▶ Supplied information

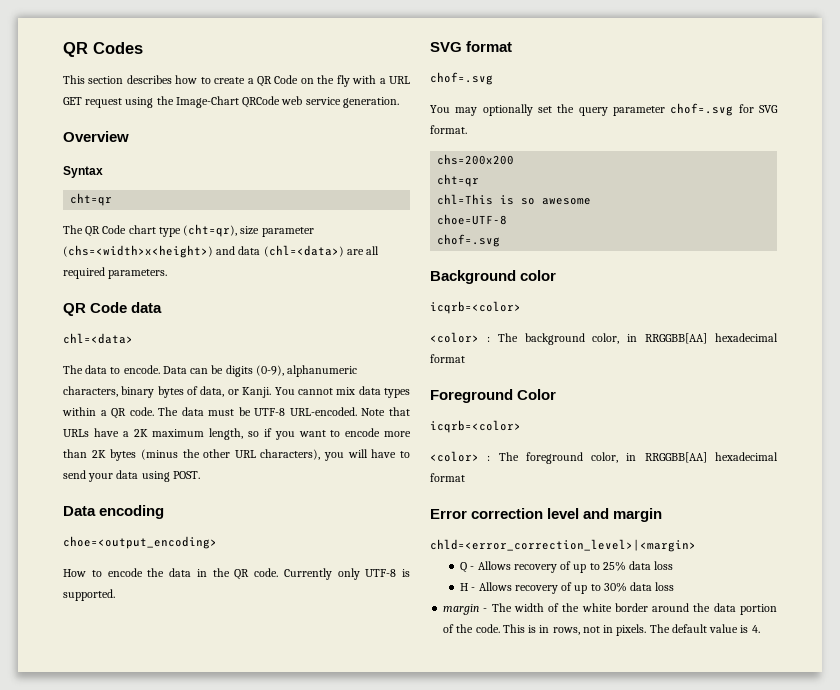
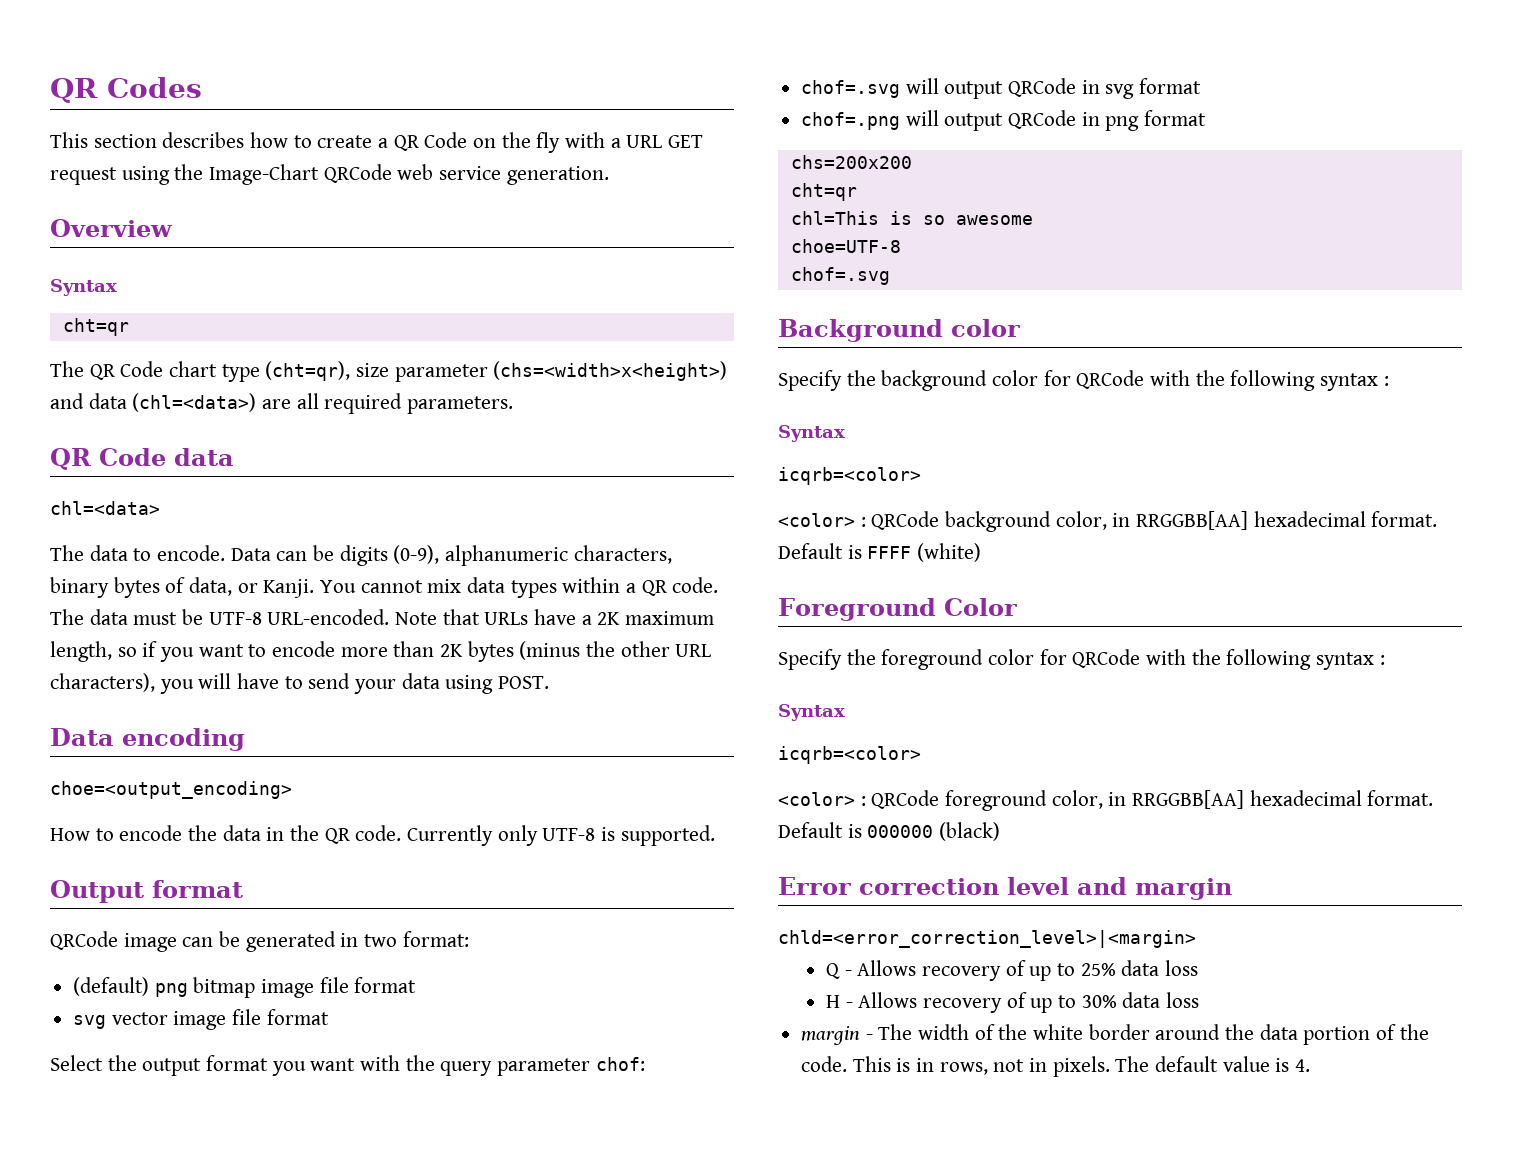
- SVG format
- chof=.svg
- You may optionally set the query parameter chof=.svg for SVG format.
+ Output format
+ QRCode image can be generated in two format:
+ (default) png bitmap image file format
+ svg vector image file format
+ Select the output format you want with the query parameter chof:
+ chof=.svg will output QRCode in svg format
+ chof=.png will output QRCode in png format
  Background color
+ Specify the background color for QRCode with the following syntax :
+ Syntax
  icqrb=<color>
- <color> : The background color, in RRGGBB[AA] hexadecimal format
+ <color> : QRCode background color, in RRGGBB[AA] hexadecimal format. Default is FFFF (white)
  Foreground Color
+ Specify the foreground color for QRCode with the following syntax :
+ Syntax
  icqrb=<color>
- <color> : The foreground color, in RRGGBB[AA] hexadecimal format
+ <color> : QRCode foreground color, in RRGGBB[AA] hexadecimal format. Default is 000000 (black)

▶ Problem statement
Lines that contain "file" are the result; find them in the entries above and copy each one.

▶ Exercise result
+ (default) png bitmap image file format
+ svg vector image file format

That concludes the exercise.